POSIZIONI RISPETTO AL QUESITO N. 3
Sindacato CGIL – Questo il loro comunicato sul quesito promosso: “Riduzione del lavoro precario – In Italia circa 2 milioni e 300 mila persone hanno contratti di lavoro a tempo determinato. I rapporti a termine possono oggi essere instaurati fino a 12 mesi senza alcuna ragione oggettiva che giustifichi il lavoro temporaneo. Rendiamo il lavoro più stabile. Ripristiniamo l’obbligo di causali per il ricorso ai contratti a tempo determinato.”
Sindacato UIL – Da tempo, la Uil ritiene che questo strumento debba essere riformato per recuperarne l’efficacia. C’è il rischio concreto che, in molte circostanze, così come è strutturato, esso non consenta di raggiungere gli obiettivi prefissati.
Per queste ragioni, la Uil non ha partecipato alla raccolta delle firme né farà parte dei Comitati per i cinque quesiti referendari.
Tuttavia, la Uil inviterà tutti ad andare a votare, per garantire una massiccia partecipazione democratica.
Nel merito, la UIL lascia libertà di voto ai propri iscritti sul quesito n. 3.

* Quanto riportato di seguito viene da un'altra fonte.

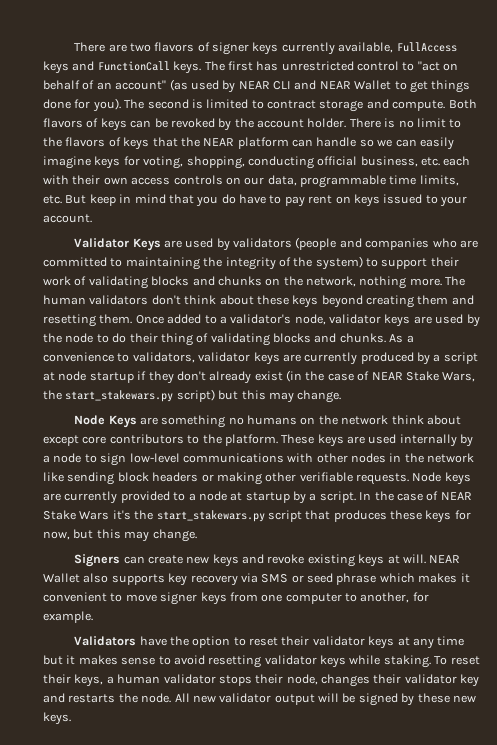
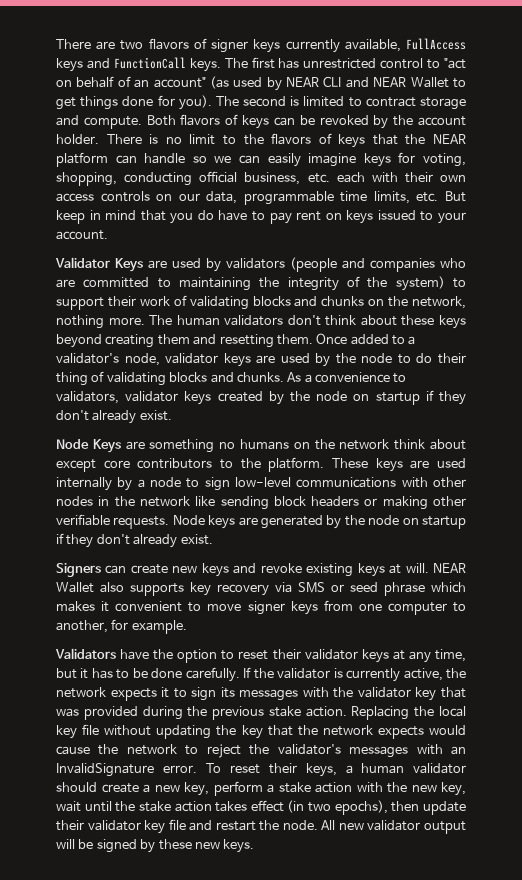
- As a convenience to validators, validator keys are currently produced by a script at node startup if they don't already exist (in the case of NEAR Stake Wars, the start_stakewars.py script) but this may change.
+ As a convenience to validators, validator keys created by the node on startup if they don't already exist.
- Node keys are currently provided to a node at startup by a script. In the case of NEAR Stake Wars it's the start_stakewars.py script that produces these keys for now, but this may change.
+ Node keys are generated by the node on startup if they don't already exist.
- Validators have the option to reset their validator keys at any time but it makes sense to avoid resetting validator keys while staking.
+ Validators have the option to reset their validator keys at any time, but it has to be done carefully. If the validator is currently active, the network expects it to sign its messages with the validator key that was provided during the previous stake action. Replacing the local key file without updating the key that the network expects would cause the network to reject the validator's messages with an InvalidSignature error.
- To reset their keys, a human validator stops their node, changes their validator key and restarts the node.
+ To reset their keys, a human validator should create a new key, perform a stake action with the new key, wait until the stake action takes effect (in two epochs), then update their validator key file and restart the node.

Sindacato CISL – Per esprimere la propria opinione sui quattro referendum lanciati dalla Cgil e approvati dalla Consulta, la confederazione guidata da Daniela Fumarola ha predisposto un ‘’volantino” destinato ai luoghi di lavoro che, di fatto, boccia non solo i quesiti, ma il ricorso stesso allo strumento del voto popolare.
Precisando che “noi difendiamo i lavoratori con scelte consapevoli e non con slogan”, la confederazione di Via Po afferma che “il lavoro non si difende guardando al passato’’, e che “il referendum non è la scelta giusta”, perché “propone soluzioni parziali, rischiose o addirittura dannose per i lavoratori’’.

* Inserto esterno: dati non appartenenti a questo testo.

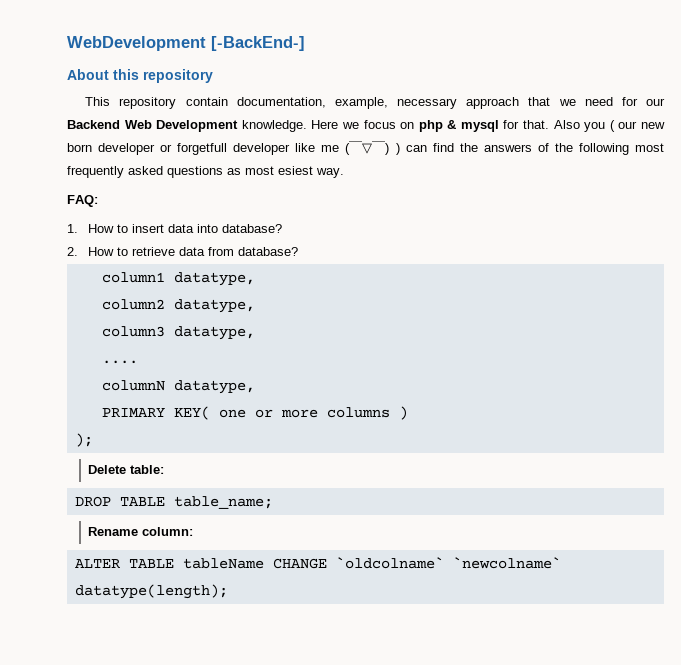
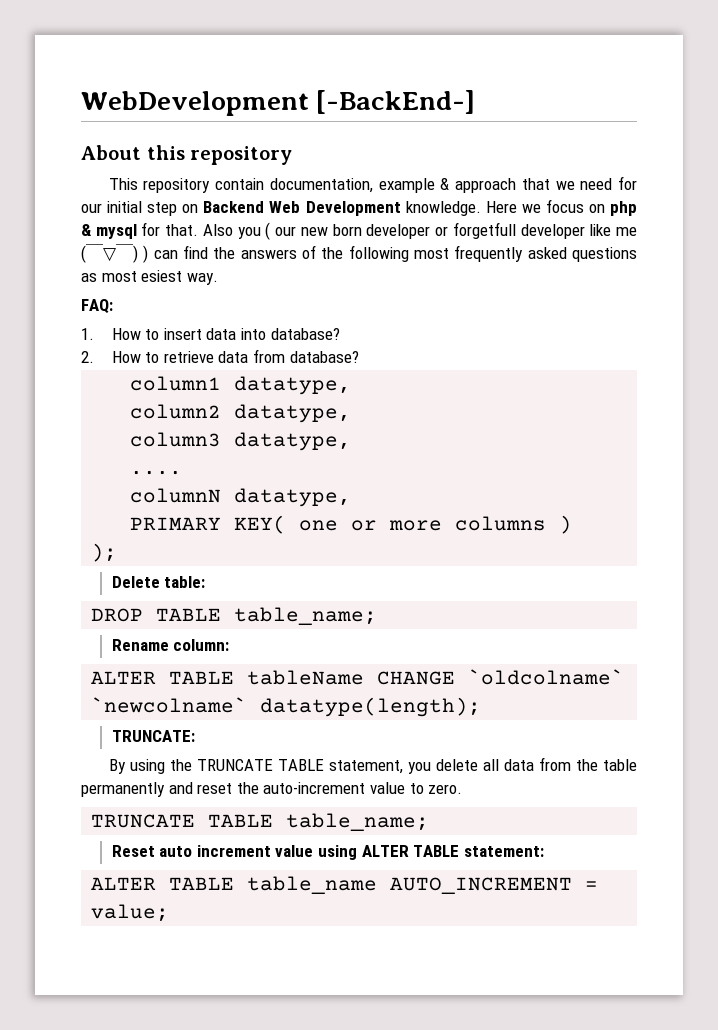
- This repository contain documentation, example, necessary approach that we need for our Backend Web Development knowledge.
+ This repository contain documentation, example & approach that we need for our initial step on Backend Web Development knowledge.
+ TRUNCATE:
+ By using the TRUNCATE TABLE statement, you delete all data from the table permanently and reset the auto-increment value to zero.
+ TRUNCATE TABLE table_name;
+ Reset auto increment value using ALTER TABLE statement:
+ ALTER TABLE table_name AUTO_INCREMENT = value;

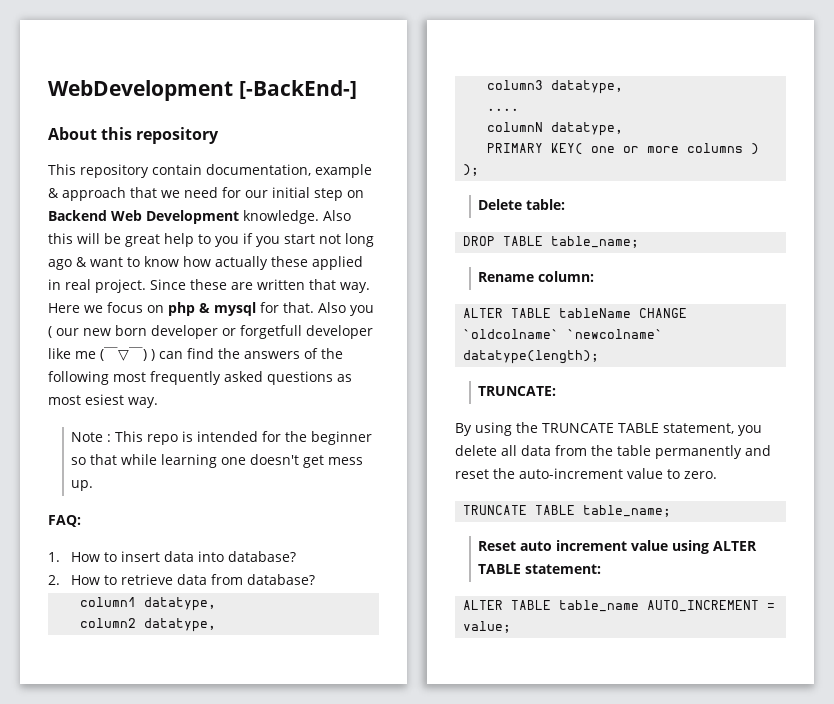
+ Also this will be great help to you if you start not long ago & want to know how actually these applied in real project. Since these are written that way.
+ Note : This repo is intended for the beginner so that while learning one doesn't get mess up.

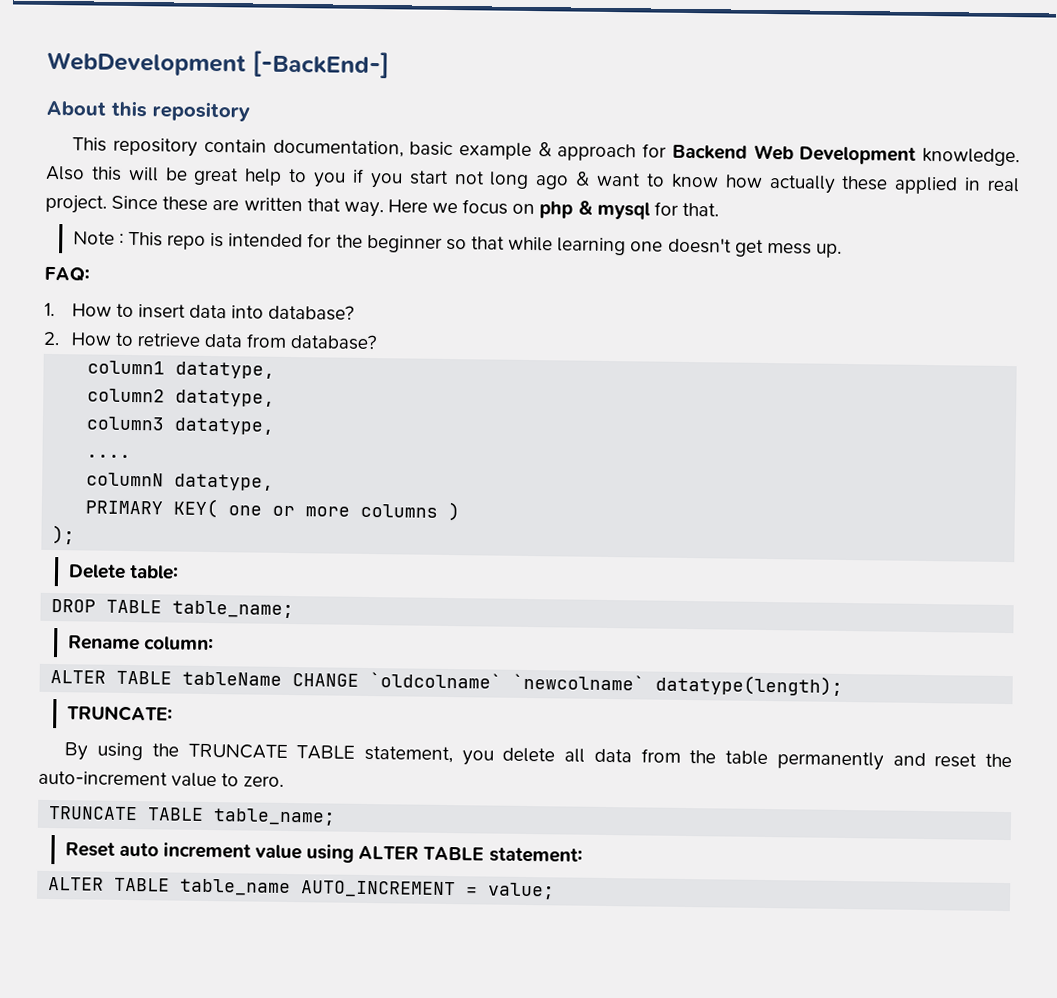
- This repository contain documentation, example & approach that we need for our initial step on Backend Web Development knowledge.
+ This repository contain documentation, basic example & approach for Backend Web Development knowledge.
- Also you ( our new born developer or forgetfull developer like me (￣▽￣) ) can find the answers of the following most frequently asked questions as most esiest way.

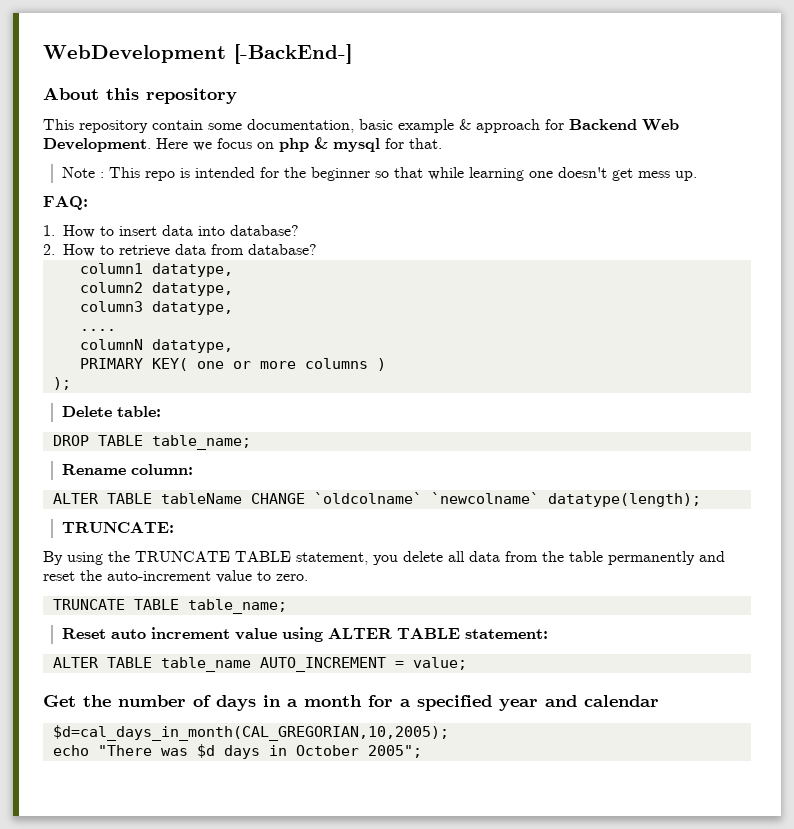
- This repository contain documentation, basic example & approach for Backend Web Development knowledge. Also this will be great help to you if you start not long ago & want to know how actually these applied in real project. Since these are written that way.
+ This repository contain some documentation, basic example & approach for Backend Web Development.
+ Get the number of days in a month for a specified year and calendar
+ $d=cal_days_in_month(CAL_GREGORIAN,10,2005);
+ echo "There was $d days in October 2005";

Quanto al quesito relativo all’indennizzo per i licenziamenti nelle piccole imprese, che propone di eliminare l’attuale tetto massimo di 6 mensilità, qui il giudizio non è del tutto negativo ma, si osserva, la soluzione che propone il referendum è comunque ‘’incompleta”, in quanto ‘’non garantisce che i giudici concedano importi superiori’’.
Meglio, invece, “una riforma che aumenti sia il limite minimo che massimo”’ degli indennizzi: ‘’giusto migliorarli, ma il referendum abrogativo non raggiunge l’obiettivo”.
Sindacato USB – L’USB dà indicazione a tutti i suoi iscritti e delegati di votare 5 Sì e di sostenere la campagna che ha come principale obiettivo il raggiungimento del quorum.
Partito Democratico – Elly Schlein ha deciso di impegnare il Partito Democratico in favore del “Sì” su tutti e cinque i quesiti.
La decisione di partecipare attivamente alla campagna referendaria della CGIL per i referendum sul lavoro non era scontata.
Il Jobs Act è infatti una riforma promossa attraverso vari provvedimenti adottati dal governo di Matteo Renzi, all’epoca segretario del PD, tra il 2014 e il 2016: il PD lo sostenne con determinazione, e lo fecero anche vari esponenti che ora stanno convintamente con la segreteria di Schlein, come per esempio il responsabile economico Antonio Misiani.
Per Schlein, però, conta anzitutto la coerenza col suo percorso personale: già nel 2015, da europarlamentare del PD, aveva manifestato contro il Jobs Act proprio insieme alla CGIL, per poi abbandonare il partito in dissenso rispetto alla linea politica di Renzi: più di recente, nella campagna per le primarie che l’ha portata a essere eletta segretaria del PD nel febbraio del 2023, aveva promesso una revisione delle leggi sul lavoro promosse dal Jobs Act.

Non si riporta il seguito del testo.